* WORK TO BE COMPLETED: Every entry below should be printed exactly, without its images.

BEGIN MATERIALS PROVIDED

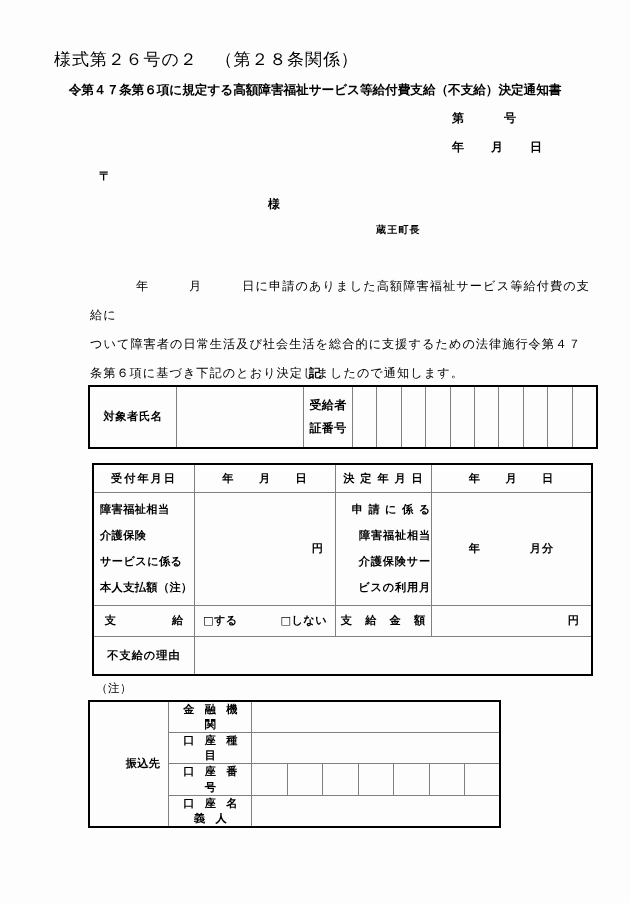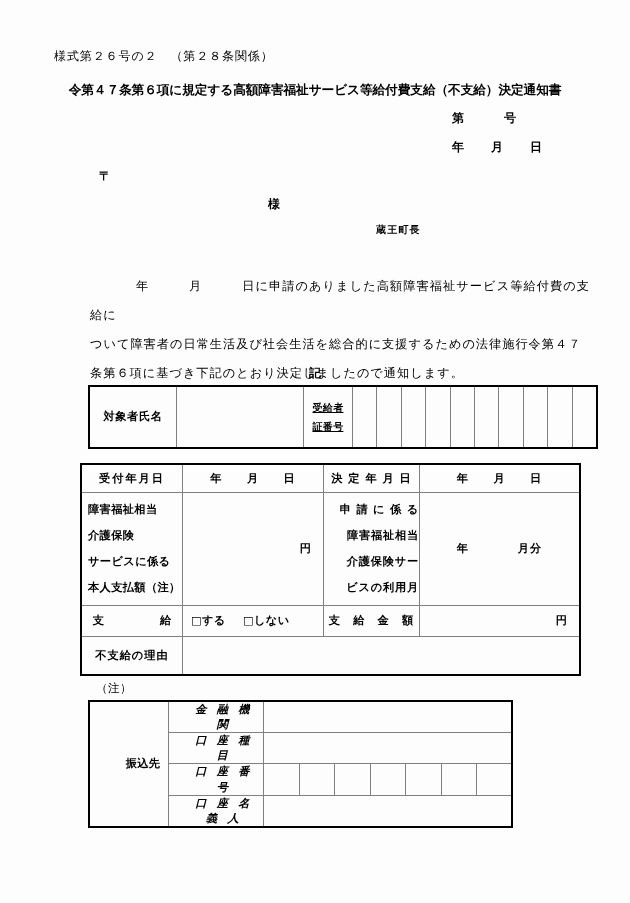--- a/index.html
+++ b/index.html
@@ -22,21 +22,21 @@
   }
 
   
   .abs { position: absolute; white-space: pre; }
   .serif { font-family: "Liberation Serif", "DejaVu Serif", serif; }
   .gothic { font-family: "DejaVu Sans", "Liberation Sans", sans-serif; font-weight: bold; }
 
   
   #form-no {
     left: 54px; top: 48px;
-    font-size: 12px;
+    font-size: 17px;
     letter-spacing: 0.9px;
   }
   #doc-title {
     left: 0; top: 82px;
     width: 630px;
     text-align: center;
     font-size: 12.7px;
     font-weight: bold;
     letter-spacing: -0.1px;
     font-family: "DejaVu Sans", "Liberation Sans", sans-serif;
@@ -119,28 +119,27 @@
   }
 
   
   #tbl-subject { left: 88px; top: 385px; width: 494px; }
   #tbl-subject td { height: 60px; }
   #tbl-subject td.lbl { width: 86px; letter-spacing: 0.6px; }
   #tbl-subject td.blank { width: 126px; }
   #tbl-subject td.lbl2 {
     width: 48px;
     line-height: 1.9;
-    font-size: 10px;
+    font-size: 12px;
     letter-spacing: 0.3px;
-    text-decoration: underline;
   }
   #tbl-subject td.num { width: 23.4px; }
 
   
-  #tbl-main { left: 80px; top: 463px; width: 494px; }
+  #tbl-main { left: 92px; top: 463px; width: 494px; }
   #tbl-main td { }
   #tbl-main td.c1 { width: 100px; }
   #tbl-main td.c2 { width: 140px; }
   #tbl-main td.c3 { width: 95px; }
   #tbl-main td.c4 { width: 159px; }
 
   .row-date td { height: 27px; }
 
   .row-amount td { height: 112px; }
   .stack {
@@ -159,27 +158,27 @@
   .yen-right {
     display: block;
     text-align: right;
     padding-right: 12px;
   }
 
   .row-pay td { height: 30px; }
   .row-reason td { height: 37px; }
   .chk { letter-spacing: 0.4px; }
   .chk .b1 { display: inline-block; width: 52px; text-align: left; }
-  .chk .b2 { display: inline-block; width: 72px; text-align: left; }
+  .chk .b2 { display: inline-block; width: 72px; text-align: right; }
 
   
   #tbl-bank { left: 88px; top: 700px; width: 377px; }
   #tbl-bank td { height: 30px; }
   #tbl-bank td.furikomi { width: 50px; letter-spacing: 0.3px; padding-left: 28px; }
-  #tbl-bank td.blbl { width: 78px; letter-spacing: 3.2px; padding-left: 16px; font-style: italic; }
+  #tbl-bank td.blbl { width: 78px; letter-spacing: 3.2px; padding-left: 4px; }
   #tbl-bank td.bval { width: 247px; }
   #tbl-bank td.acct { width: 35.2px; }
   .ls2 { letter-spacing: 2.0px; }
   .ls1 { letter-spacing: 1.0px; }
 </style>
 </head>
 <body>
 
 <div class="page">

END MATERIALS PROVIDED

* ANSWER SPACE:
--- a/index.html
+++ b/index.html
@@ -22,21 +22,21 @@
   }
 
   
   .abs { position: absolute; white-space: pre; }
   .serif { font-family: "Liberation Serif", "DejaVu Serif", serif; }
   .gothic { font-family: "DejaVu Sans", "Liberation Sans", sans-serif; font-weight: bold; }
 
   
   #form-no {
     left: 54px; top: 48px;
-    font-size: 12px;
+    font-size: 17px;
     letter-spacing: 0.9px;
   }
   #doc-title {
     left: 0; top: 82px;
     width: 630px;
     text-align: center;
     font-size: 12.7px;
     font-weight: bold;
     letter-spacing: -0.1px;
     font-family: "DejaVu Sans", "Liberation Sans", sans-serif;
@@ -119,28 +119,27 @@
   }
 
   
   #tbl-subject { left: 88px; top: 385px; width: 494px; }
   #tbl-subject td { height: 60px; }
   #tbl-subject td.lbl { width: 86px; letter-spacing: 0.6px; }
   #tbl-subject td.blank { width: 126px; }
   #tbl-subject td.lbl2 {
     width: 48px;
     line-height: 1.9;
-    font-size: 10px;
+    font-size: 12px;
     letter-spacing: 0.3px;
-    text-decoration: underline;
   }
   #tbl-subject td.num { width: 23.4px; }
 
   
-  #tbl-main { left: 80px; top: 463px; width: 494px; }
+  #tbl-main { left: 92px; top: 463px; width: 494px; }
   #tbl-main td { }
   #tbl-main td.c1 { width: 100px; }
   #tbl-main td.c2 { width: 140px; }
   #tbl-main td.c3 { width: 95px; }
   #tbl-main td.c4 { width: 159px; }
 
   .row-date td { height: 27px; }
 
   .row-amount td { height: 112px; }
   .stack {
@@ -159,27 +158,27 @@
   .yen-right {
     display: block;
     text-align: right;
     padding-right: 12px;
   }
 
   .row-pay td { height: 30px; }
   .row-reason td { height: 37px; }
   .chk { letter-spacing: 0.4px; }
   .chk .b1 { display: inline-block; width: 52px; text-align: left; }
-  .chk .b2 { display: inline-block; width: 72px; text-align: left; }
+  .chk .b2 { display: inline-block; width: 72px; text-align: right; }
 
   
   #tbl-bank { left: 88px; top: 700px; width: 377px; }
   #tbl-bank td { height: 30px; }
   #tbl-bank td.furikomi { width: 50px; letter-spacing: 0.3px; padding-left: 28px; }
-  #tbl-bank td.blbl { width: 78px; letter-spacing: 3.2px; padding-left: 16px; font-style: italic; }
+  #tbl-bank td.blbl { width: 78px; letter-spacing: 3.2px; padding-left: 4px; }
   #tbl-bank td.bval { width: 247px; }
   #tbl-bank td.acct { width: 35.2px; }
   .ls2 { letter-spacing: 2.0px; }
   .ls1 { letter-spacing: 1.0px; }
 </style>
 </head>
 <body>
 
 <div class="page">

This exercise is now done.